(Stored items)
▶

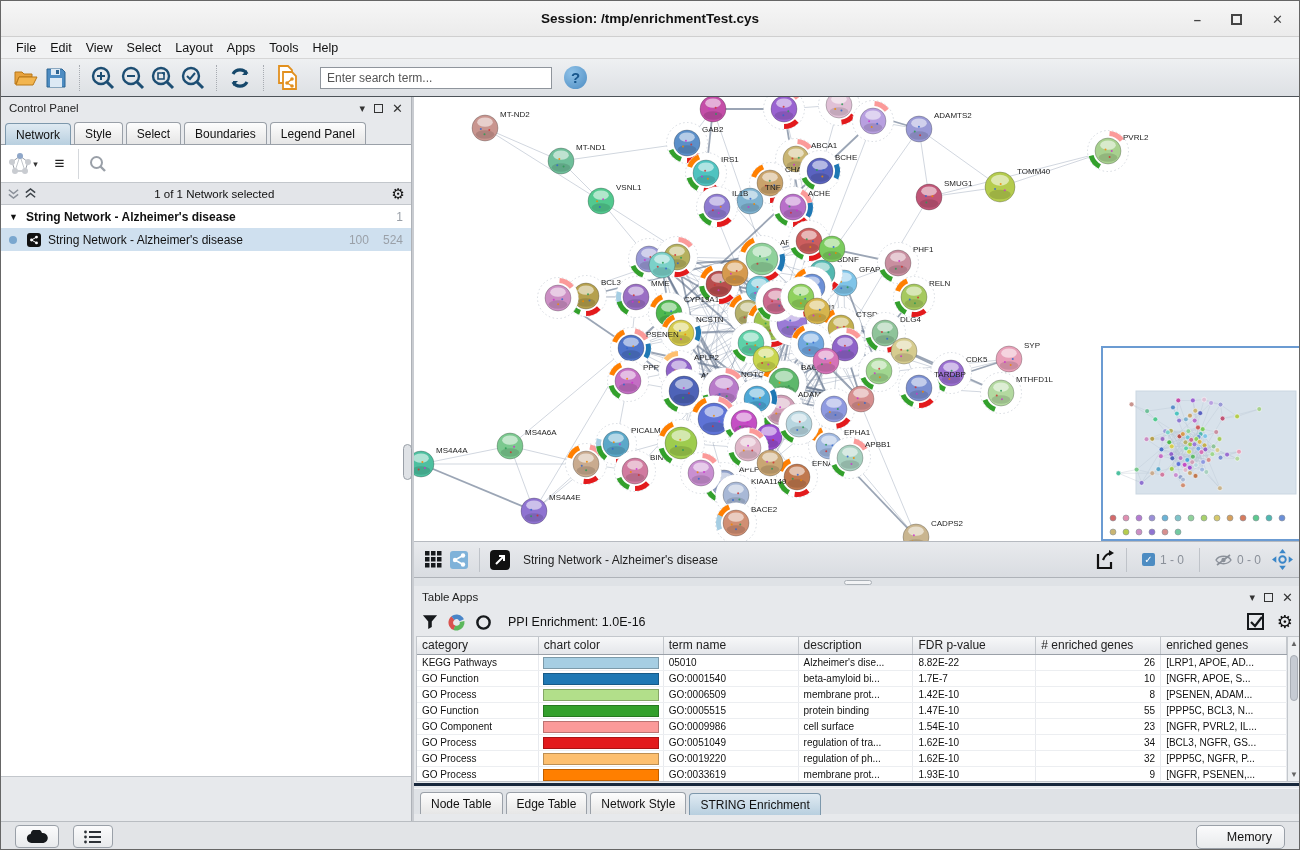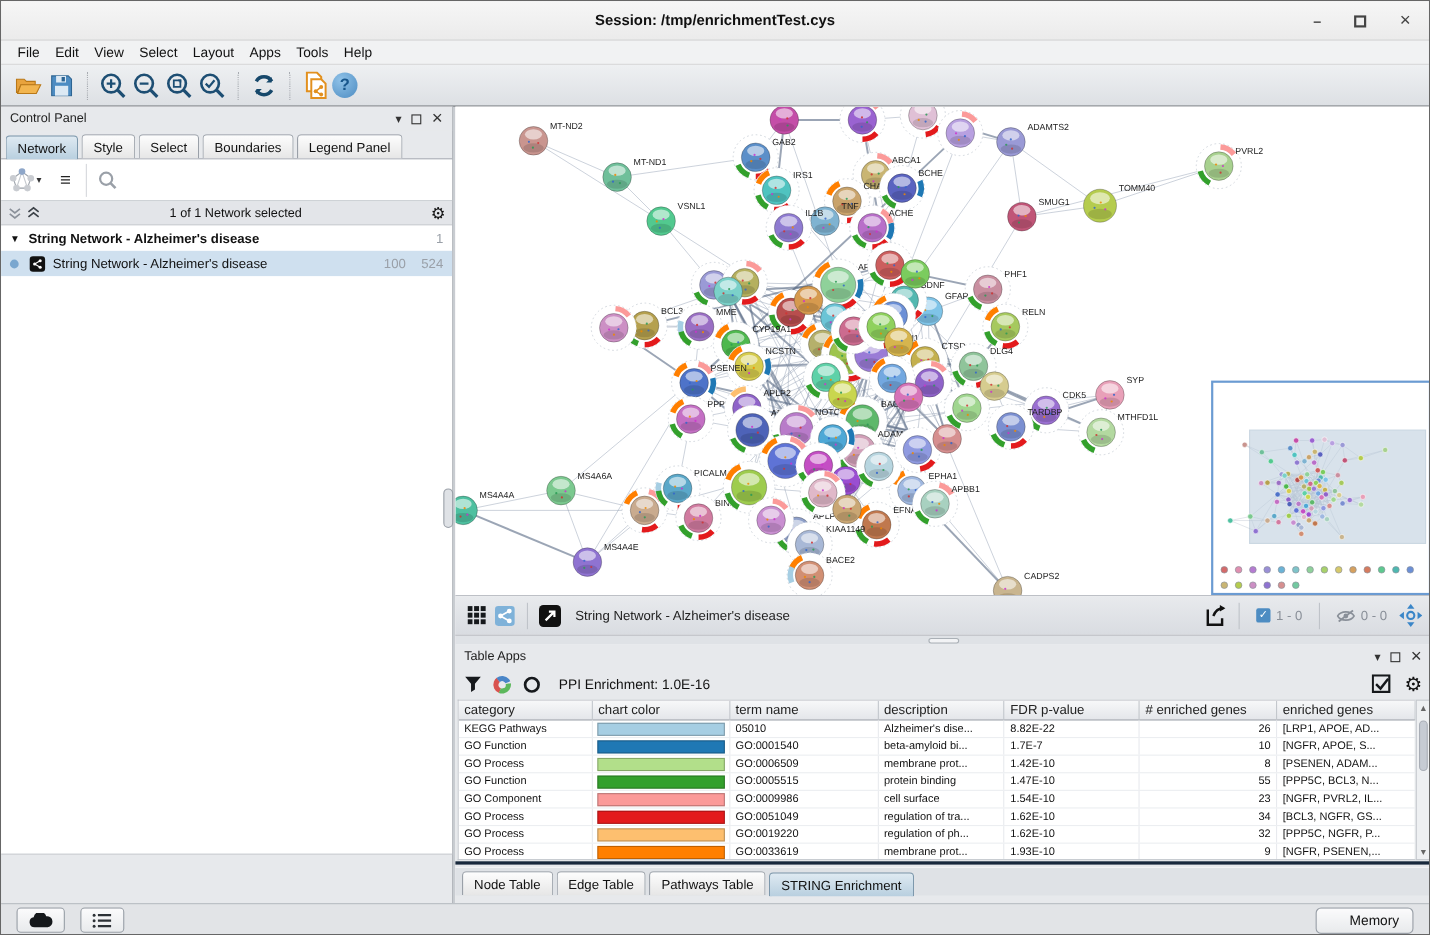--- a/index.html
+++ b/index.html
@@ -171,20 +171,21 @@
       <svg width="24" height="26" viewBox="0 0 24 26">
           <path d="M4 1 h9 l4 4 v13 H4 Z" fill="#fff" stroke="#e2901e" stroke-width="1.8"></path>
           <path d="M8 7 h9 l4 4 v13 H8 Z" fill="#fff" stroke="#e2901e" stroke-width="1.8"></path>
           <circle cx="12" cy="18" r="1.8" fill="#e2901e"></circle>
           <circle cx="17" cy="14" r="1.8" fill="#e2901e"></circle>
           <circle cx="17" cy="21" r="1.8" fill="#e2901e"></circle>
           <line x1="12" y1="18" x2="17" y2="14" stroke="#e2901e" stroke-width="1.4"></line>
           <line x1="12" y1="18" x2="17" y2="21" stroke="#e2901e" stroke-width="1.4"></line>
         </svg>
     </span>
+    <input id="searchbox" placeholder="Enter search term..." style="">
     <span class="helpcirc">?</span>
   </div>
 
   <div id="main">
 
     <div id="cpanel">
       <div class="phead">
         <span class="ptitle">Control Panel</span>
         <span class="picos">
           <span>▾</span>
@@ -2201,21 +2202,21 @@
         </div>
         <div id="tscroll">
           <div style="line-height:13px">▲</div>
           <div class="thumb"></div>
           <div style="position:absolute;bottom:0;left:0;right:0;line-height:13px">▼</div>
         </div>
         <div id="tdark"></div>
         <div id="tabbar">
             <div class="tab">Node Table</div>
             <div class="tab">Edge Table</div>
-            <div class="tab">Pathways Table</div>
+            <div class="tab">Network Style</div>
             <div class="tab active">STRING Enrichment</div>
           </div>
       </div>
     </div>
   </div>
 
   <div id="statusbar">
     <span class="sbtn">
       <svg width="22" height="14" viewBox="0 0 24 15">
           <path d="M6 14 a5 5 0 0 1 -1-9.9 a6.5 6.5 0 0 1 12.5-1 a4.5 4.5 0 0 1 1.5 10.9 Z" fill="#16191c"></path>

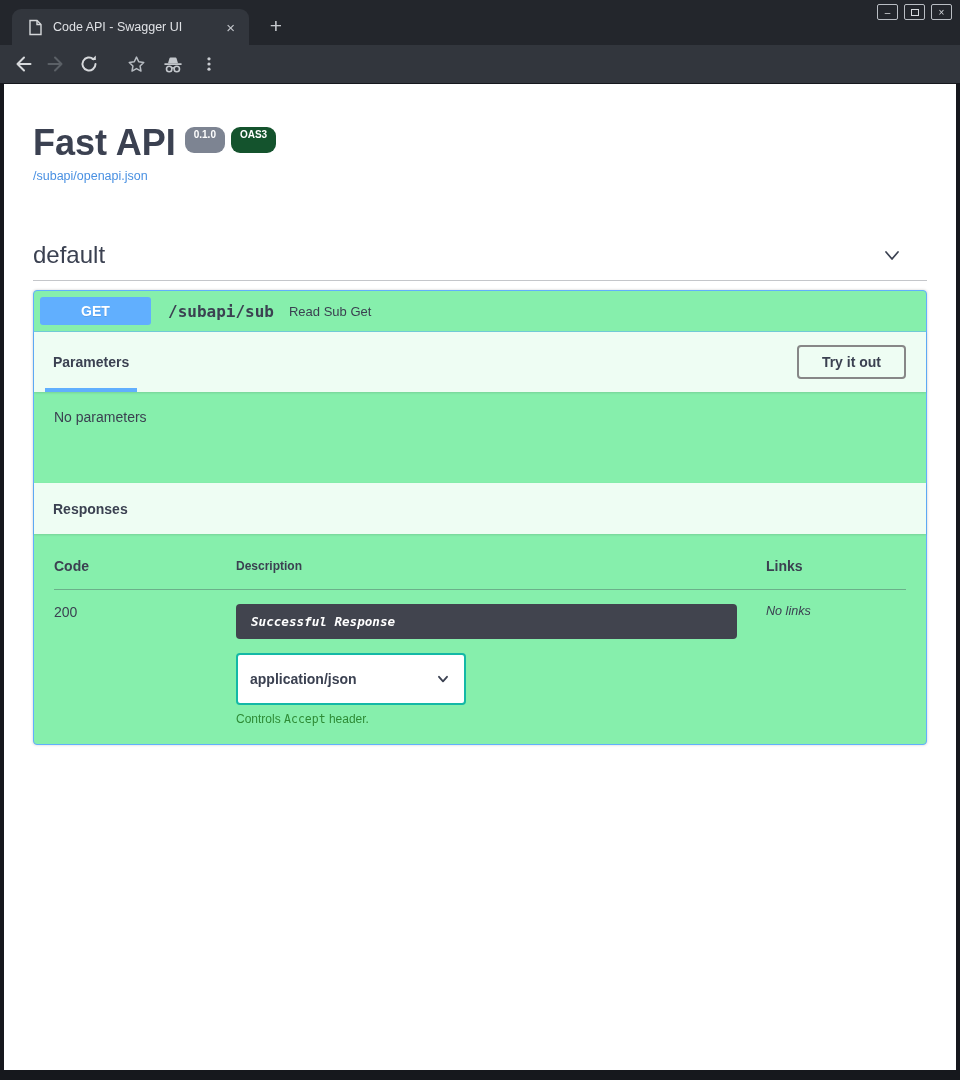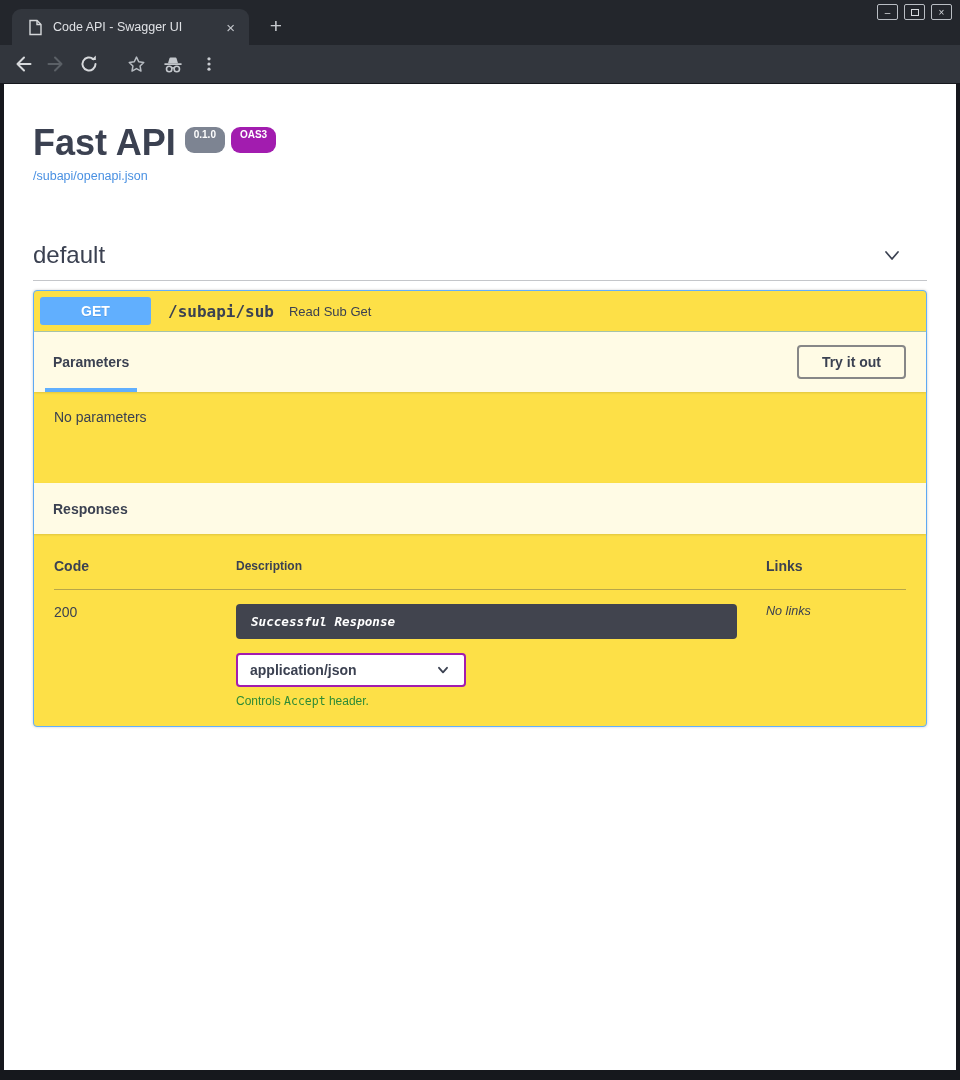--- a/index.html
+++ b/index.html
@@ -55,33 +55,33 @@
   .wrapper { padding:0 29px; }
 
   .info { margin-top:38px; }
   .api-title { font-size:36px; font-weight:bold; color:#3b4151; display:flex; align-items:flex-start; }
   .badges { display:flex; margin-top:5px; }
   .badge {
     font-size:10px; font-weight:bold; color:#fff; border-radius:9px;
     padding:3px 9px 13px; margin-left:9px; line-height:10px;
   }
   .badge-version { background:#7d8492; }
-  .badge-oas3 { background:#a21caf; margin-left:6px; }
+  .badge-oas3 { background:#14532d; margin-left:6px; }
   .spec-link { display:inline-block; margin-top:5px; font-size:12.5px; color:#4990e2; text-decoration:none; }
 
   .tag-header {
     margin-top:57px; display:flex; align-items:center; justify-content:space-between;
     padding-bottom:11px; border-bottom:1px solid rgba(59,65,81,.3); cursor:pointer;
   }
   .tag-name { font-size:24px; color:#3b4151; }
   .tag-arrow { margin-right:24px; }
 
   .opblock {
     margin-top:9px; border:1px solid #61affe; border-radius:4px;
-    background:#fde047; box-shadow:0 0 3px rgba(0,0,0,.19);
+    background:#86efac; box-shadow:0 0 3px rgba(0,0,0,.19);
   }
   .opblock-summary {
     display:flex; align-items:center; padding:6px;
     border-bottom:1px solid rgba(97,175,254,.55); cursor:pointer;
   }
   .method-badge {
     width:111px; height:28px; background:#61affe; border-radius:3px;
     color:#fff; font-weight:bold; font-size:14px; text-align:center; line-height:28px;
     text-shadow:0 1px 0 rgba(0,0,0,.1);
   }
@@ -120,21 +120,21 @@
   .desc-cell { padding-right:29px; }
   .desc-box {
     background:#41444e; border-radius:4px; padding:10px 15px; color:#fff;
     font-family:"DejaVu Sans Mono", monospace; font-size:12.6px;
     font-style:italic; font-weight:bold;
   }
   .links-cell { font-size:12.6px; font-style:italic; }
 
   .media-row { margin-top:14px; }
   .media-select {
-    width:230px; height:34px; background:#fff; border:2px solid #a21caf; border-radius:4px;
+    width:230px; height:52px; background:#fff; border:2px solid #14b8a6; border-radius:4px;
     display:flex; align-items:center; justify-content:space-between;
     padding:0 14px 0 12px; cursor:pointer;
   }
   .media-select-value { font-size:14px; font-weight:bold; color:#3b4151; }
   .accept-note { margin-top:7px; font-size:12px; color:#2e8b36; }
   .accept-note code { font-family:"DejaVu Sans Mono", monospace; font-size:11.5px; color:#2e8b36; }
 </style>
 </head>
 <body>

◀

What you need to do> Wherever a line in the data above contains the word "desc", copy that line.

Finished exercise>
   .desc-cell { padding-right:29px; }
   .desc-box {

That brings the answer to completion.